Emily closed her eyes. For a second, she almost stuffed it into her bra, just to keep it. Just to hold that thread.

But she didn't.

She set it down gently on the bench, next to the rest of her old life.

Then she walked out.

The woman took one look at her and nodded.

"Name?" the woman asked, tapping on a tablet.

"Emily."

"No," she said flatly. "From this point forward, you are Subject Thirty."

Emily flinched.

That word again. Subject.

A number.

"You will respond to that designation during all interactions. Repeated failure to do so will result in program reassessment."

Emily nodded. It was either that or scream. She didn't trust her voice to hold if she opened her mouth.

She was led to another room. This one was quieter, dimmer, and not empty.

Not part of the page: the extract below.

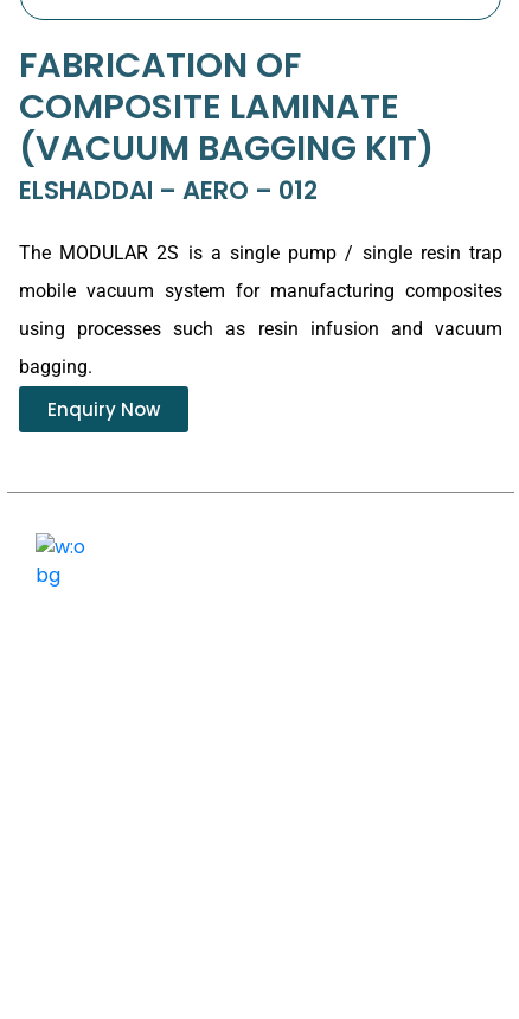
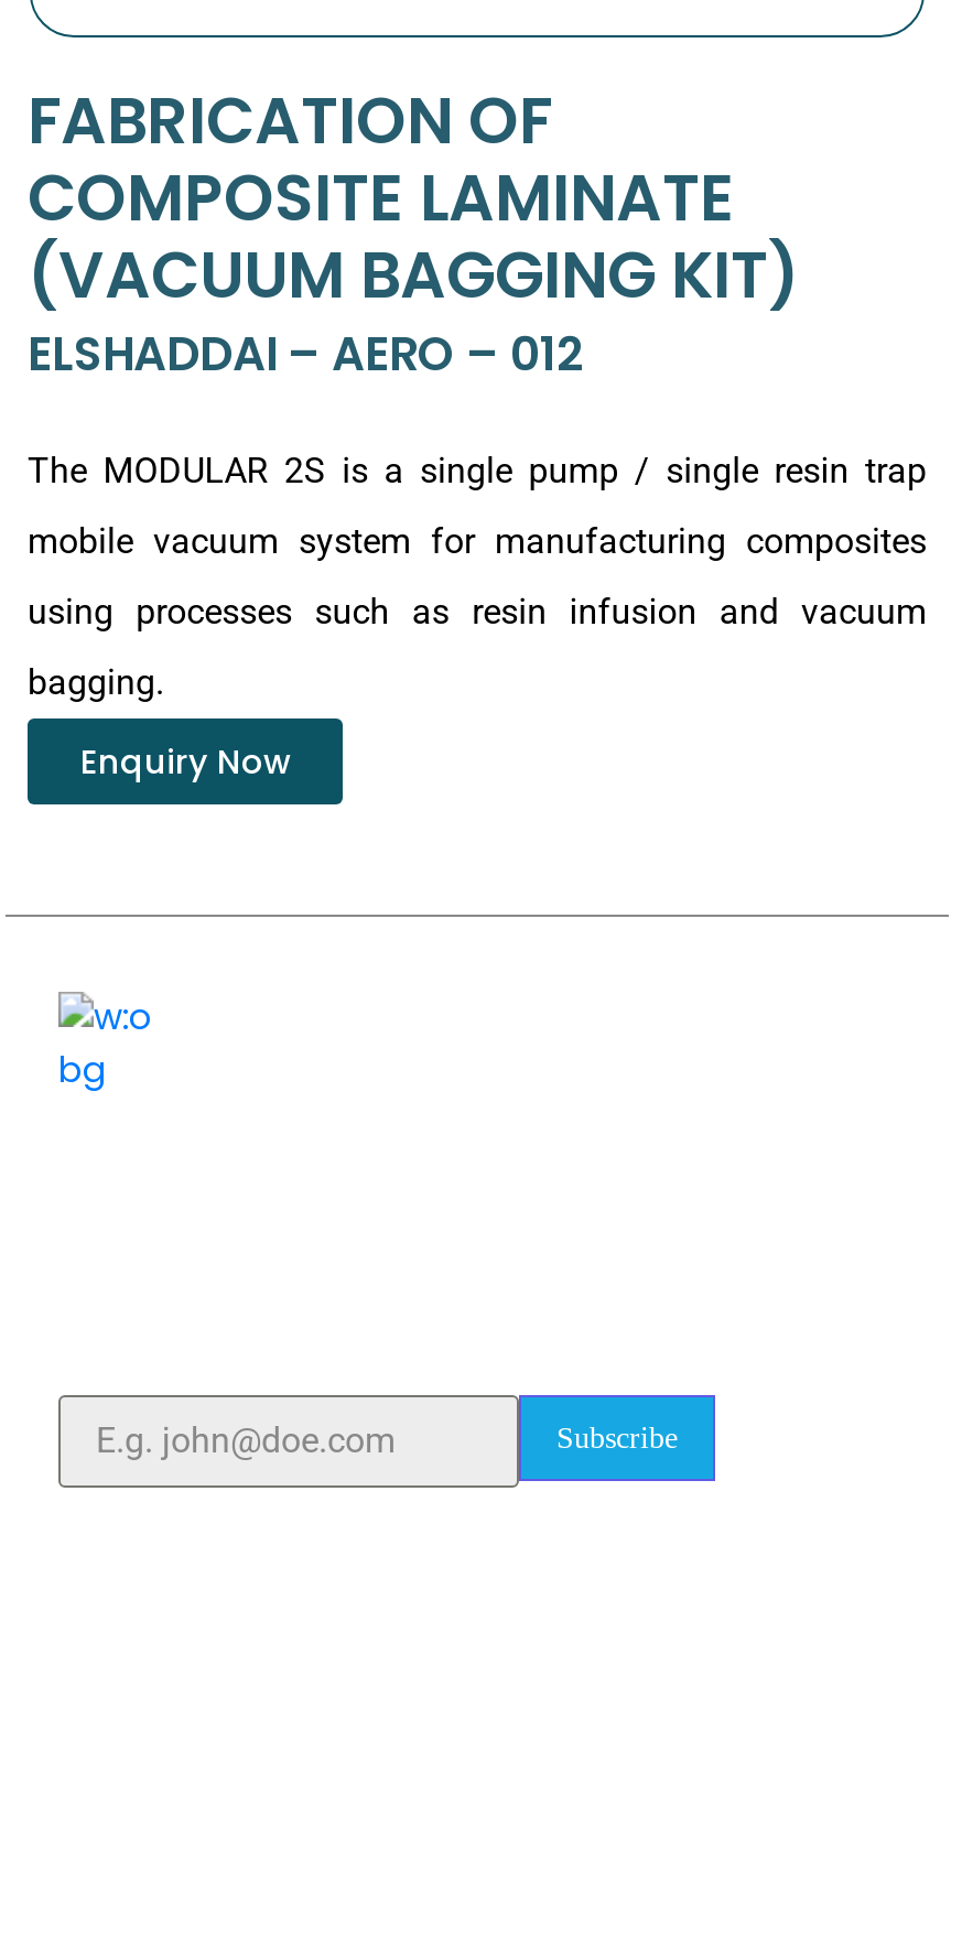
none -> [556,1422,678,1455] Subscribe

Two people waited inside. A man and a woman, both in white coats, both looking at her like she was something that had arrived in a crate.

The woman gestured for her to stand on a platform. Emily obeyed.

The inspection was clinical. No touch, no invasion - just scanning devices, questions asked in monotone, measurements of posture, pulse, blood oxygen. They made notes. Whispered to each other. She stood still and tried to disappear into the silence.

At one point, the man asked, "History of dissociation or psychological instability?"

She shook her head.

The woman leaned closer. "If you lie, they will know."

Emily said nothing.

The process went on.

When it was finally over, someone handed her a small bracelet. Thin, silver, and blank. But as soon as it clasped around her wrist, a soft blue light pulsed once.

Subject 30 – Active

Her heart sank.

They didn't even need her name anymore.

When she was finally escorted to a small room - her "quarters," they called it - she sat down on the edge of the bed and stared at the wall. The window had no latch. The lights dimmed on their own. There were no switches.

She touched the bracelet. It didn't come off.

Her phone was gone. Her clothes, gone. Her name, gone.

And for the first time since she arrived, she allowed herself to cry.

But it wasn't loud.

It wasn't even messy.

It was quiet - like a release valve on a pressure tank. Like a girl letting go of everything she'd ever known, because there was no other way to survive.